The fallout from the HBO Max/Warner Bros. decision continues to play havoc on the entertainment industry. Now that the first hybrid release is out, we're going to see how things are going to go from here and whether or not Warner Bros. decides to fully dig in their feet concerning this decision. For now, we're starting to see other studios react. Disney seems more committed to the theatrical model, but they did move a few of their releases to streaming only and are giving Raya and the Last Dragon a hybrid release. Universal has deals with AMC and Cinemark to shorten the theatrical window to seventeen days, and Paramount seems keener to sell off its mid-tier to streaming services. As for Sony, they decided to just delay pretty much everything to 2021. Sony Pictures chairman and CEO Tony Vinciquerra recently did an interview with CNBC (via IndieWire), and he said he's seen a boom of talent interested in working with the studio because they are committed to the theatrical model.
"After the Warner Bros announcement, it's been a bit of a boom for us because it's made dating our movies next year somewhat easier," Vinciquerra said. "But the real benefit has been the number of incoming calls from talent, creators, actors, and directors to us saying, 'We want to be doing business with you because we know you're a theatrical distributor and producer.' That has worked very well for us."
Sony delayed most of their big players, but they did sell some things to streaming services, with the biggest one being Greyhound, which went to AppleTV for a reported $70 million. Despite that sale and what the other studies are doing, Vinciquerra says that Sony isn't planning on making any big changes when it comes to the theatrical model in a post-COVID world.
"We're not changing course to any big degree," Vinciquerra said. "We do think windows will become much more flexible and we're thankful for that. We think that's good for the industry and a good thing for our films. Some movies will do better with a short window and some movies will do better with a much longer window."
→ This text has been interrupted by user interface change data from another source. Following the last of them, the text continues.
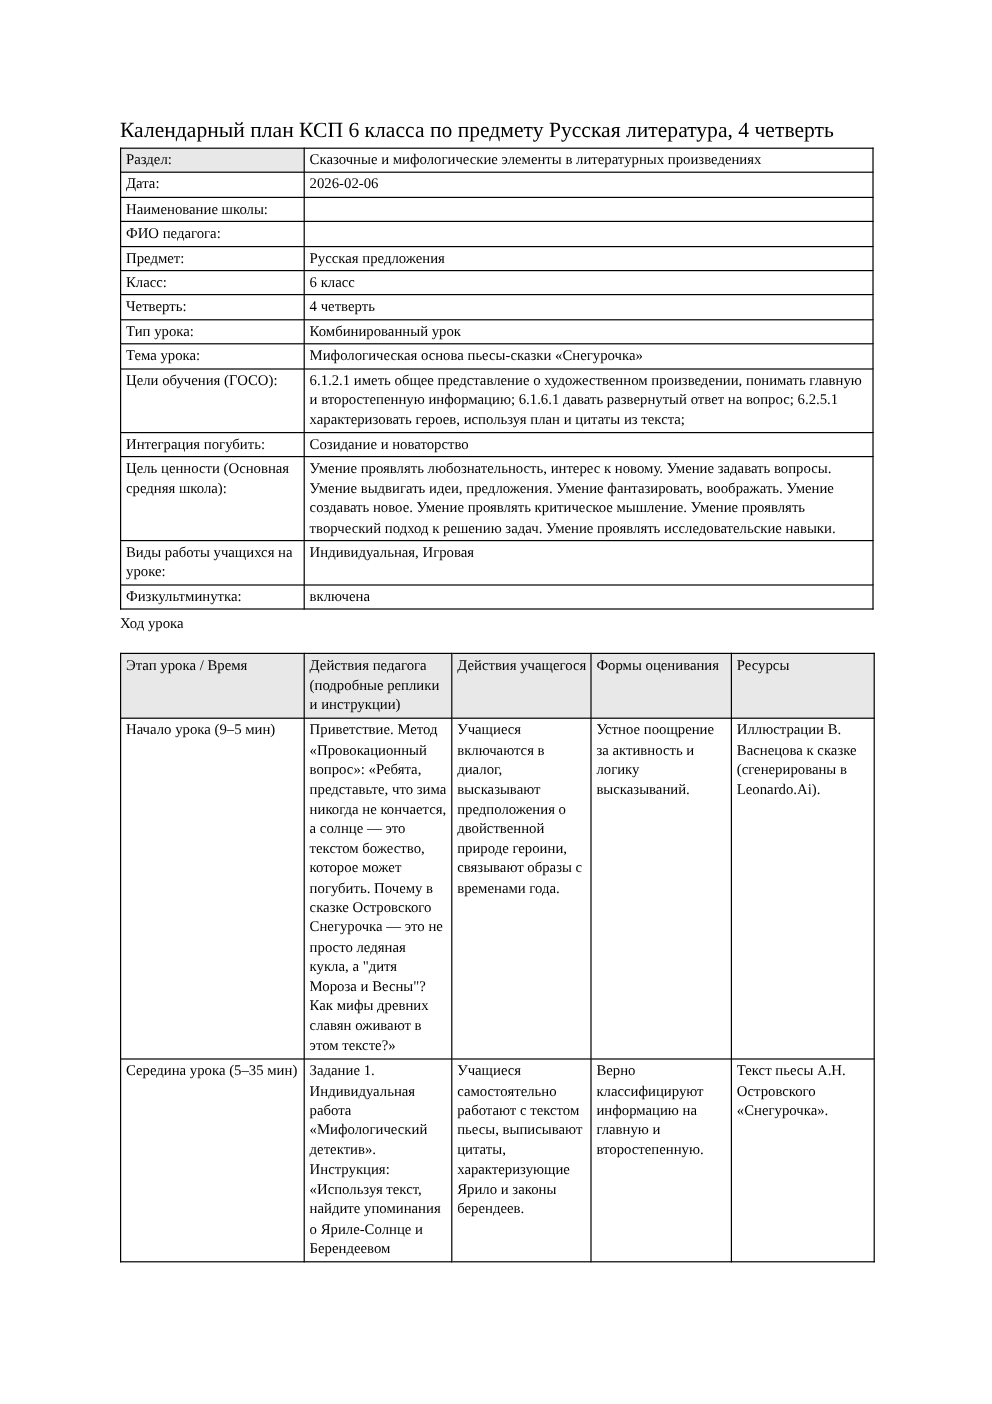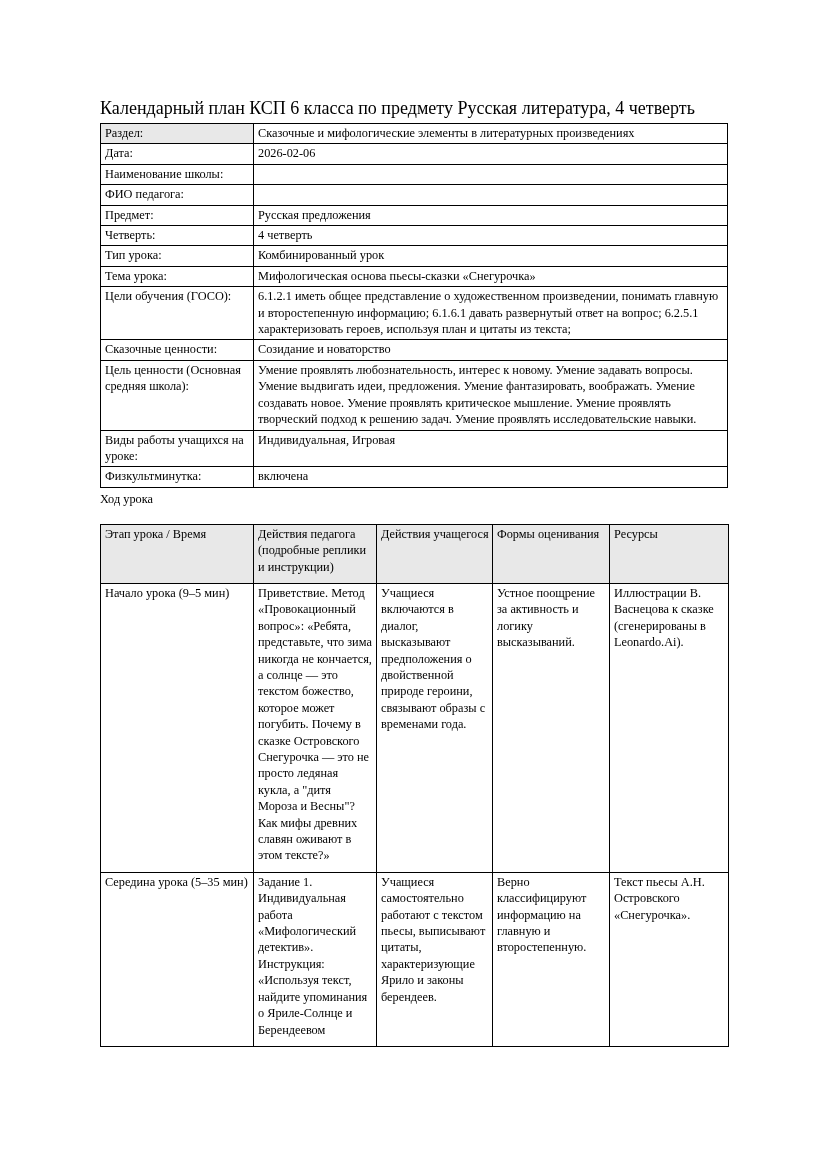--- a/index.html
+++ b/index.html
@@ -59,21 +59,21 @@
   }
   table.info-table tr.shaded td.label {
     background: #e8e8e8;
   }
   table.plan-table {
     margin-top: 0;
   }
   table.plan-table td,
   table.plan-table th {
     border: 1px solid #000000;
-    padding: 1px 3px 8px 4px;
+    padding: 1px 3px 3px 4px;
     vertical-align: top;
     text-align: left;
     font-weight: normal;
     word-wrap: break-word;
     overflow-wrap: break-word;
   }
   table.plan-table thead th {
     background: #e8e8e8;
   }
   .col-stage   { width: 153px; }
@@ -121,37 +121,41 @@
           </tr>
           <tr>
             <td class="label">ФИО педагога:</td>
             <td class="value"></td>
           </tr>
           <tr>
             <td class="label">Предмет:</td>
             <td class="value">Русская предложения</td>
           </tr>
           <tr>
+            <td class="label">Класс:</td>
+            <td class="value">6 класс</td>
+          </tr>
+          <tr>
             <td class="label">Четверть:</td>
             <td class="value">4 четверть</td>
           </tr>
           <tr>
             <td class="label">Тип урока:</td>
             <td class="value">Комбинированный урок</td>
           </tr>
           <tr>
             <td class="label">Тема урока:</td>
             <td class="value">Мифологическая основа пьесы-сказки «Снегурочка»</td>
           </tr>
           <tr>
             <td class="label">Цели обучения (ГОСО):</td>
             <td class="value">6.1.2.1 иметь общее представление о художественном произведении, понимать главную и второстепенную информацию; 6.1.6.1 давать развернутый ответ на вопрос; 6.2.5.1 характеризовать героев, используя план и цитаты из текста;</td>
           </tr>
           <tr>
-            <td class="label">Сказочные ценности:</td>
+            <td class="label">Интеграция погубить:</td>
             <td class="value">Созидание и новаторство</td>
           </tr>
           <tr>
             <td class="label">Цель ценности (Основная средняя школа):</td>
             <td class="value">Умение проявлять любознательность, интерес к новому. Умение задавать вопросы. Умение выдвигать идеи, предложения. Умение фантазировать, воображать. Умение создавать новое. Умение проявлять критическое мышление. Умение проявлять творческий подход к решению задач. Умение проявлять исследовательские навыки.</td>
           </tr>
           <tr>
             <td class="label">Виды работы учащихся на уроке:</td>
             <td class="value">Индивидуальная, Игровая</td>
           </tr>

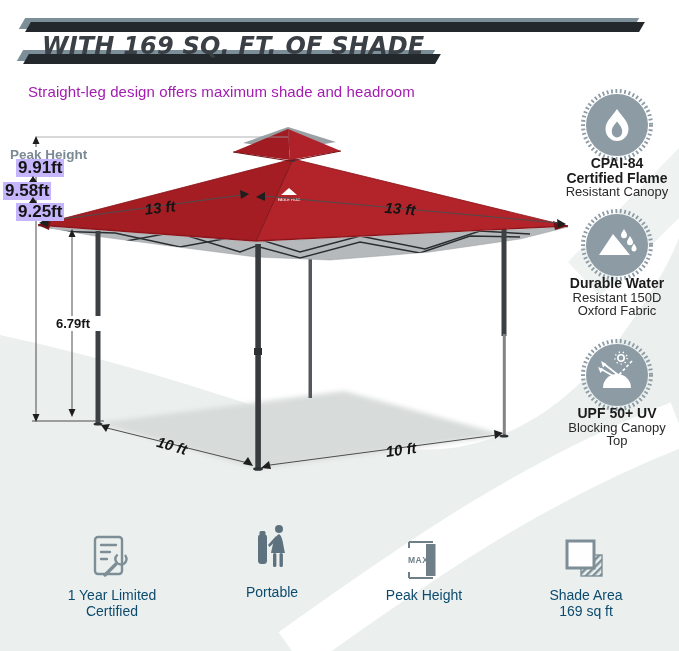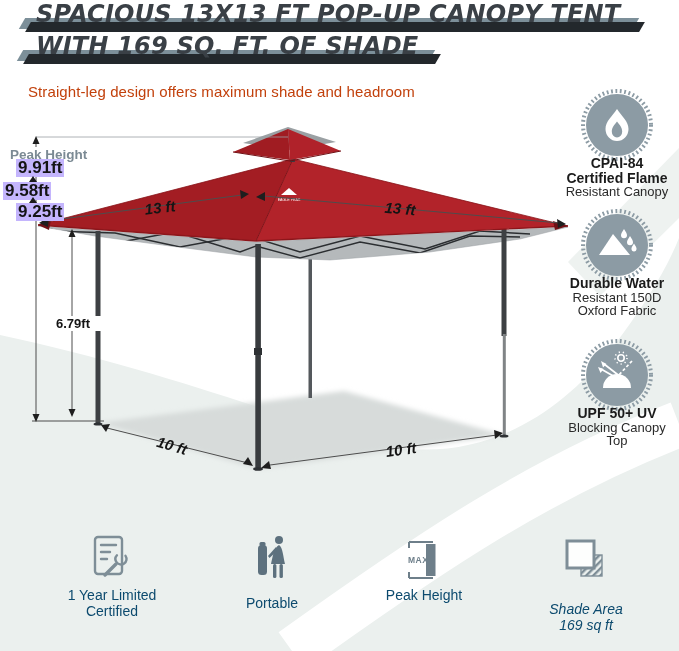--- a/index.html
+++ b/index.html
@@ -5,21 +5,21 @@
   html,body{margin:0;padding:0;background:#fff;font-family:"Liberation Sans",sans-serif;}
   #stage{position:relative;width:679px;height:651px;background:#fff;overflow:hidden;}
   #stage *{box-sizing:border-box;}
   .abs{position:absolute;}
   svg{display:block;}
   
   .title-bar{position:absolute;height:11px;background:#7c8f99;transform:skewX(-30deg);z-index:1;}
   .title-bar::after{content:"";position:absolute;left:8px;top:4px;right:-8px;bottom:-3px;background:#23282c;z-index:-1;}
   .title-text{position:absolute;z-index:2;font-family:"DejaVu Sans",sans-serif;font-style:italic;font-weight:bold;
     font-size:24px;color:#3a4046;letter-spacing:.2px;white-space:nowrap;}
-  .subtitle{position:absolute;z-index:2;font-size:15px;color:#c2410c;letter-spacing:.1px;white-space:nowrap;}
+  .subtitle{position:absolute;z-index:2;font-size:15px;color:#a21caf;letter-spacing:.1px;white-space:nowrap;}
   
   .dim{position:absolute;z-index:3;font-weight:bold;color:#141414;white-space:nowrap;}
   .peak-label{font-size:13.5px;color:#7b8a94;font-weight:bold;}
   .height-val{font-size:17px;background:#c4b5fd;padding:0 2px;line-height:1.05;}
   .stepup{position:absolute;z-index:3;width:0;height:0;border-left:4px solid transparent;border-right:4px solid transparent;border-bottom:6px solid #1c1c1c;}
   .edge-label{font-size:15px;font-style:italic;}
   .leg-label{font-size:13px;background:#fff;padding:0 2px;text-align:center;}
   
   .feature-text{position:absolute;left:527px;width:180px;text-align:center;z-index:2;}
   .f-bold{font-weight:bold;font-size:14px;line-height:14.5px;color:#1b1b1b;}
@@ -121,23 +121,22 @@
       <polygon points="256,197 265,192 265,201"></polygon>
       <polygon points="566,224 557,219 558,228"></polygon>
       <polygon points="101,425 110,424 106,432"></polygon>
       <polygon points="253,466 243,464 248,457"></polygon>
       <polygon points="261,468 271,469 269,461"></polygon>
       <polygon points="503,433 494,430 495,439"></polygon>
     </g>
   </svg>
 
   <div class="title-bar" style="left:22px;top:18px;width:614px;"></div>
-  <div class="title-text" style="left:36px;top:0px;">SPACIOUS 13X13 FT POP-UP CANOPY TENT</div>
   <div class="title-bar" style="left:20px;top:50px;width:412px;"></div>
-  <div class="title-text" style="left:36px;top:32px;">WITH 169 SQ. FT. OF SHADE</div>
+  <div class="title-text" style="left:42px;top:32px;">WITH 169 SQ. FT. OF SHADE</div>
   <div class="subtitle" style="left:28px;top:83px;">Straight-leg design offers maximum shade and headroom</div>
 
   <div class="dim peak-label" style="left:8px;top:147px;background:#fff;padding:0 2px;">Peak Height</div>
   <div class="dim height-val" style="left:16px;top:159px;">9.91ft</div>
   <div class="stepup" style="left:29px;top:176px;"></div>
   <div class="dim height-val" style="left:3px;top:182px;">9.58ft</div>
   <div class="stepup" style="left:29px;top:197px;"></div>
   <div class="dim height-val" style="left:16px;top:203px;">9.25ft</div>
   <div class="dim leg-label" style="left:42px;top:316px;width:62px;">6.79ft</div>
   <div class="dim edge-label" style="left:132px;top:199px;width:56px;text-align:center;transform:rotate(-7deg);">13 ft</div>
@@ -209,21 +208,21 @@
       <line x1="-11" y1="1" x2="-5" y2="1"></line>
       <circle cx="9" cy="1" r="5.5" stroke-dasharray="24 11" transform="rotate(-35 9 1)"></circle>
       <line x1="4" y1="6" x2="-7" y2="17" stroke-width="3.4"></line>
     </svg>
     <div class="spec-caption" style="margin-top:4px;">
       <div>1 Year Limited</div>
       <div>Certified</div>
     </div>
   </div>
 
-  <div class="spec" style="left:197px;top:532px;">
+  <div class="spec" style="left:197px;top:521px;">
     <svg width="44" height="52" viewBox="-22 -26 44 52" fill="#5d717e">
       <rect x="-14" y="-13" width="9" height="30" rx="3.5"></rect>
       <rect x="-12.5" y="-16" width="6" height="4" rx="1.5"></rect>
       <circle cx="7" cy="-18" r="4"></circle>
       <path d="M7,-13 C2,-10 1,-3 -1,6 L13,6 C11,-2 11,-10 7,-13 Z"></path>
       <rect x="1" y="6" width="3.4" height="14" rx="1.5"></rect>
       <rect x="7.5" y="6" width="3.4" height="14" rx="1.5"></rect>
       <path d="M4,-11 L-4,-2 L-2.5,0 L5,-7 Z"></path>
     </svg>
     <div class="spec-caption" style="margin-top:12px;">
@@ -245,19 +244,19 @@
     <div class="spec-caption" style="margin-top:6px;">
       <div>Peak Height</div>
     </div>
   </div>
 
   <div class="spec" style="left:511px;top:538px;">
     <svg width="48" height="44" viewBox="-24 -22 48 44">
       <rect x="-5" y="-5" width="21" height="21" fill="url(#hatch)" stroke="#7e8e97" stroke-width="1.4"></rect>
       <rect x="-19" y="-19" width="27" height="27" fill="#fdfefd" stroke="#7e8e97" stroke-width="3"></rect>
     </svg>
-    <div class="spec-caption" style="margin-top:20px;font-style:italic;">
+    <div class="spec-caption" style="margin-top:6px;">
       <div>Shade Area</div>
       <div>169 sq ft</div>
     </div>
   </div>
 
 </div>
 
 </body></html>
Sony reaping the benefits of a bunch of angry filmmakers and talent seems like it could be something that happens to other studios as well, and it's going to be interesting to see who takes advantage of it. As for Warner Bros. and HBO Max, there are serious rumblings that Legendary is going to take them to court for Dune and Godzilla vs. Kong. If Warner wants to keep the latter, they might have to shell out up to $250 million, which is the reported offering that Netflix made for the movie. Legendary financed 75% of Dune and Godzilla vs. Kong so they could have a leg to stand up when it comes to blocking them appearing on HBO Max. As always, we'll be watching to see what happens with this decision.